KENT — Patti LuPone, Julie Andrews, Carol Burnett, Katherine Hepburn, Chita Rivera, Barbra Streisand, Mary Martin — these are but a few of the extraordinary actresses who Bob Avian has danced with or choreographed for Broadway shows. The full list includes practically every major actor who has ever appeared in a show. And the shows themselves — “West Side Story”; “Hello, Dolly”; “Company”; “Follies”; “Coco”; “A Chorus Line”; “Dreamgirls”; “Miss Saigon” — are a panoply of some of the most iconic and groundbreaking shows ever created for Broadway.

Not bad for a boy from New York City who grew up wanting to dance.

“My parents were Armenian immigrants,” explains Avian, a part time resident of Kent, “who had been displaced by the Turkish genocide and moved to Beirut and then emigrated to the United States.

“I grew up on the Upper West Side of Manhattan and one of my favorite activities was going to the movies, especially musicals. I loved watching those dancers and I realized that I could dance. And I did, every chance I got. Boys weren’t supposed to dance, especially not in Armenian culture.”

Avian never had a lesson until he went to Boston College, where a girl he knew suggested he go to dance classes with her. He stayed in college for all four years just so he could dance. After graduating he worked at the Pittsburgh City Light Opera, but Avian was already looking ahead to bigger things. Enter “West Side Story.”

“I auditioned to become a replacement in the national tour of ‘West Side Story’ and got the job,” Avian says. “The tour eventually returned to Broadway for a second run and there I got to work with Jerome Robbins, Leonard Bernstein, and Stephen Sondheim. I knew it couldn’t get any better than that.” But it did.
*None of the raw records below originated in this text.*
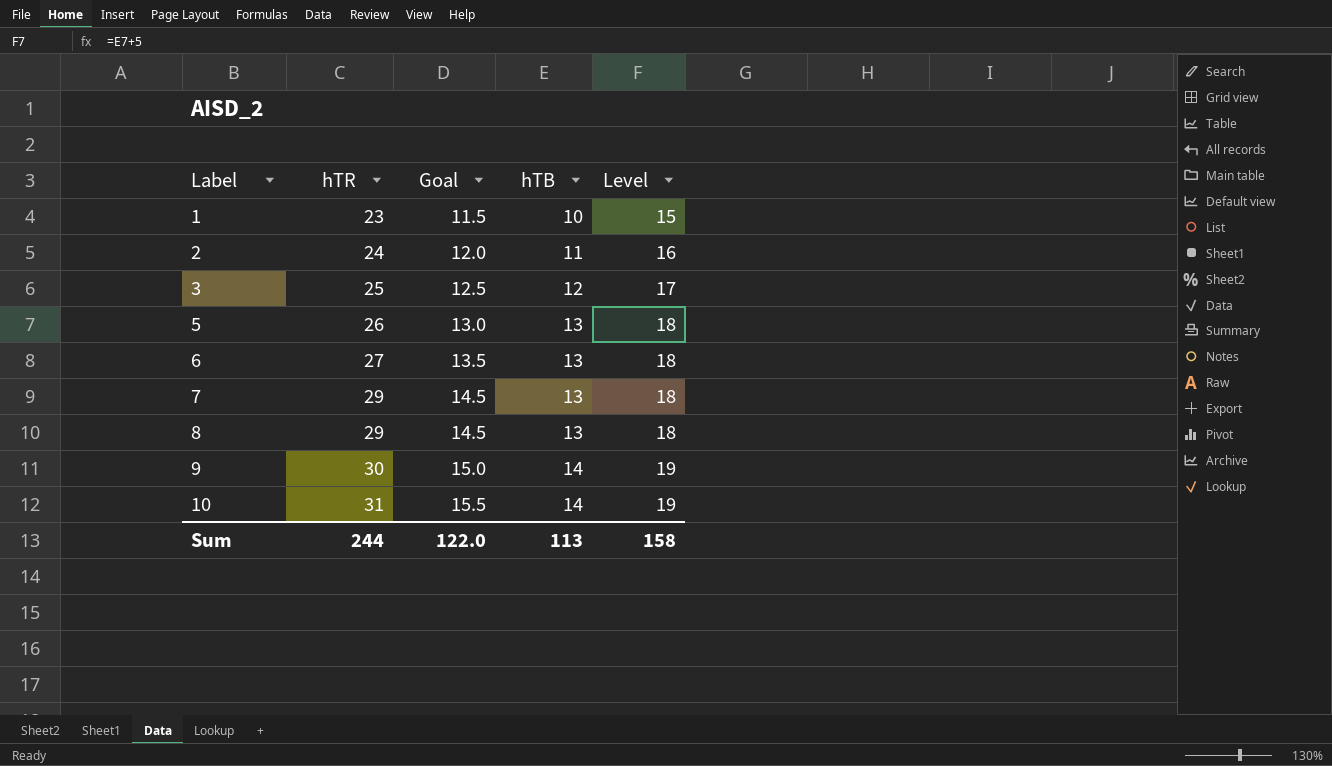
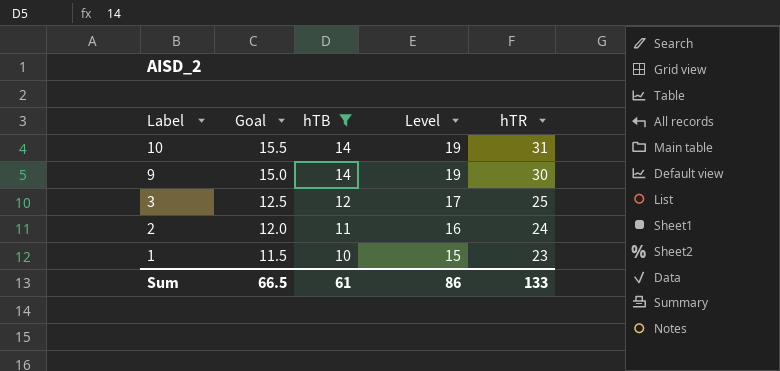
filter: none -> hTB != 13
row order: Label ascending -> Label descending
column hTR | position: 2 -> 5
Sum | Goal: 122.0 -> 66.5
Sum | hTB: 113 -> 61
Sum | Level: 158 -> 86
Sum | hTR: 244 -> 133

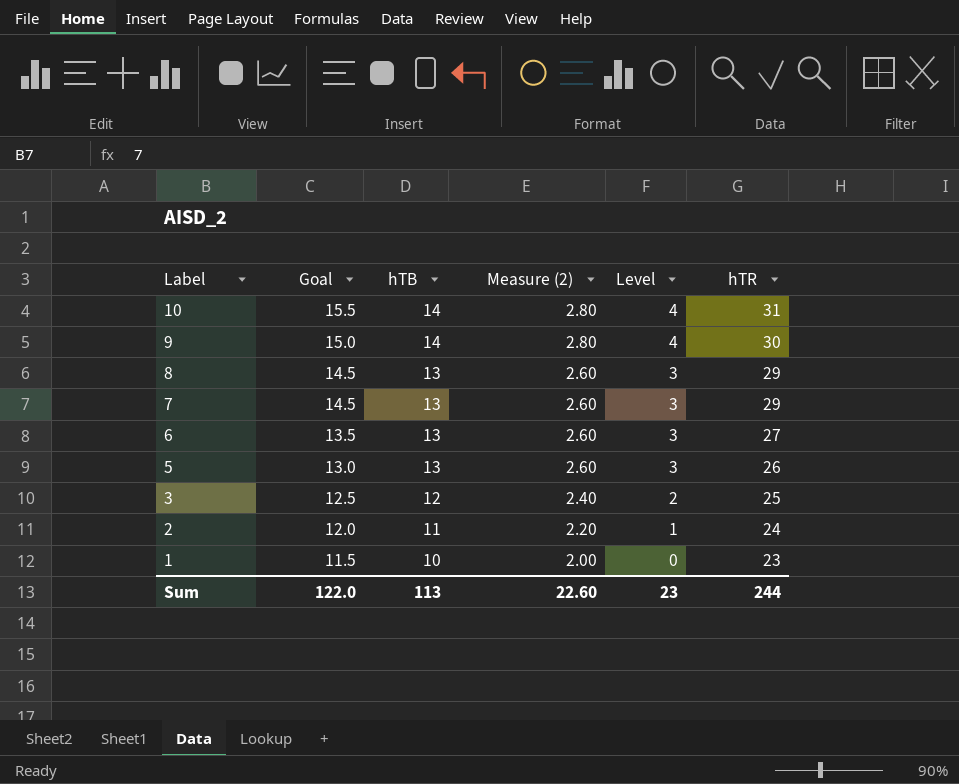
filter: hTB != 13 -> none
column Measure (2) | formula: none -> [hTB] * 0.2
column Level | formula: [hTB] + 5 -> [hTB] - 10
Sum | Goal: 66.5 -> 122.0
Sum | hTB: 61 -> 113
Sum | Level: 86 -> 23
Sum | hTR: 133 -> 244

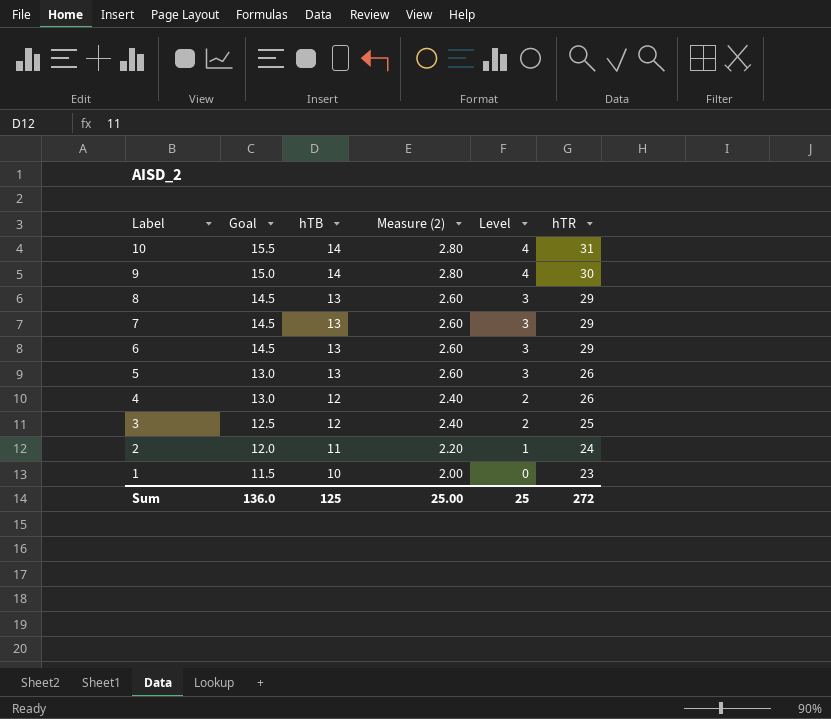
6 | Goal: 13.5 -> 14.5
6 | hTR: 27 -> 29
row 4: none -> 13.0 | 12 | 2.40 | 2 | 26
Sum | Goal: 122.0 -> 136.0
Sum | hTB: 113 -> 125
Sum | Measure (2): 22.60 -> 25.00
Sum | Level: 23 -> 25
Sum | hTR: 244 -> 272

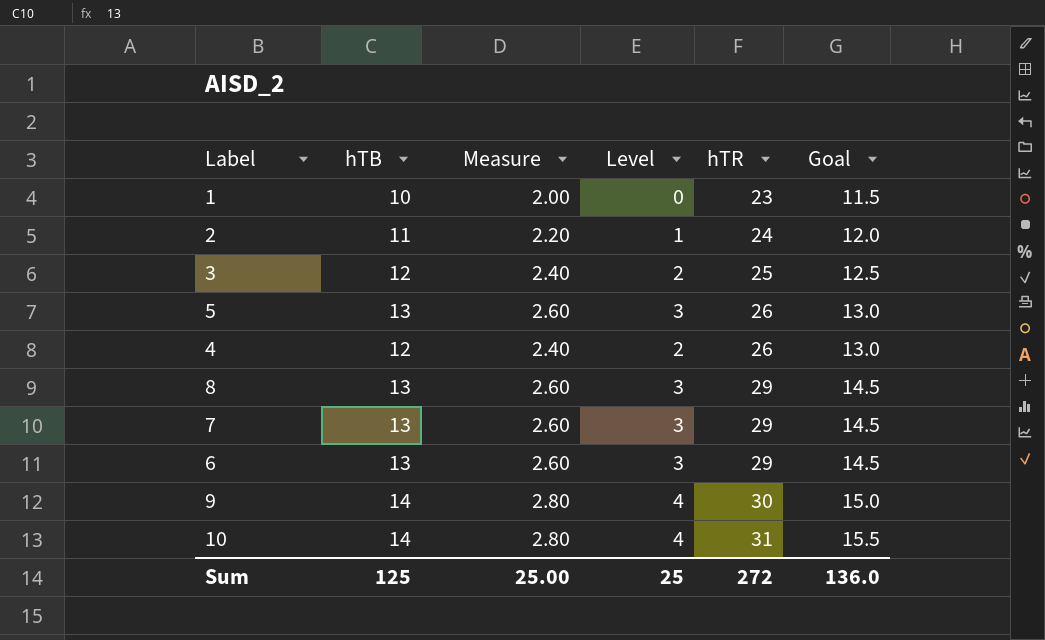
row order: Label descending -> hTR ascending
column name: Measure (2) -> Measure
column Goal | position: 2 -> 6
During his time with “West Side Story,” Avian met Michael Bennett, a fellow cast member, with whom he would forge a friendship that lasted until Bennett’s death in 1987. Together they would go on to create extraordinary productions, with Avian as dancer and assistant choreographer to Bennett. Together they were an incredible force in the creation of some of the most successful musicals and changed the face of Broadway, including the masterpiece “A Chorus Line.”

Avian tells the story of each show and its incarnation in his memoir “Dancing Man: A Broadway Choreographer’s Journey,” written with Tom Santopietro, who has written seven books, including “The Sound of Music Story” and biographies of Barbra Streisand and Doris Day.

Although the book follows a chronological thread, they chose to open the book with the chapter on Katharine Hepburn and her foray onto Broadway in “Coco” in 1969.

“It was Tom’s idea to open with Hepburn,” Avian explains. “You want to open with a grabber. She was a great star and she was totally miscast. She couldn’t sing and she sure couldn’t dance. Eventually she made it and there was never a seat available, it was totally sold out every night of its run. She loved Michael and could see how extraordinary his work was. She began to trust us and she was showered with so much love from the audiences that she gained the confidence she needed on order to perform.”

As for those many leading ladies, it would difficult to choose just one favorite.

“But If I had to,” Avian declares, “it would have to be Mary Martin. “The first time we worked together was on a flop called ‘Jennie.’ The next time was on the international tour of ‘Hello, Dolly.’ We developed a very close relationship and we took care of each other.”

The book is full of amazing stories about what Avian has produced. Thanks to Santopietro the story is finally in print.

“The book came about because I insisted,” says Santopietro. “Bob is so modest that he never would have done the book himself. But he and I are good friends and I knew his story was a fascinating one.

“We worked on the book over the course of several years,” Santopietro continues. “We’d sit and talk and discuss his career one show at a time. I’d listen and take notes. I didn’t tape the conversations because my brain doesn’t work that way. I like to take notes and look at the person, not at the machine.”

“Dancing Man” delivers on several levels. Yes, it is the story of a young man who becomes not only a successful dancer but also a revered choreographer. But it is also a short history of some of the most successful shows ever produced here and internationally. Bringing together these two elements fell to Santopietro, who combined his talent with that of Avian to produce a book that works on so many levels — as a personal story, a theater history, and an inspirational tale of following your dream.

“Some of my success was luck,” says Avian. “some due to talent, and quite a bit of it due to determination. We all have to keep plugging away, keep learning, and remain open to any and all opportunities. When you see an open door, walk through it — find out what’s on the other side. Don’t be afraid of change. It’s the only constant in life.”

“Dancing Man: A Broadway Choreographer’s Journey” is available from, Barnes & Noble, and many other outlets.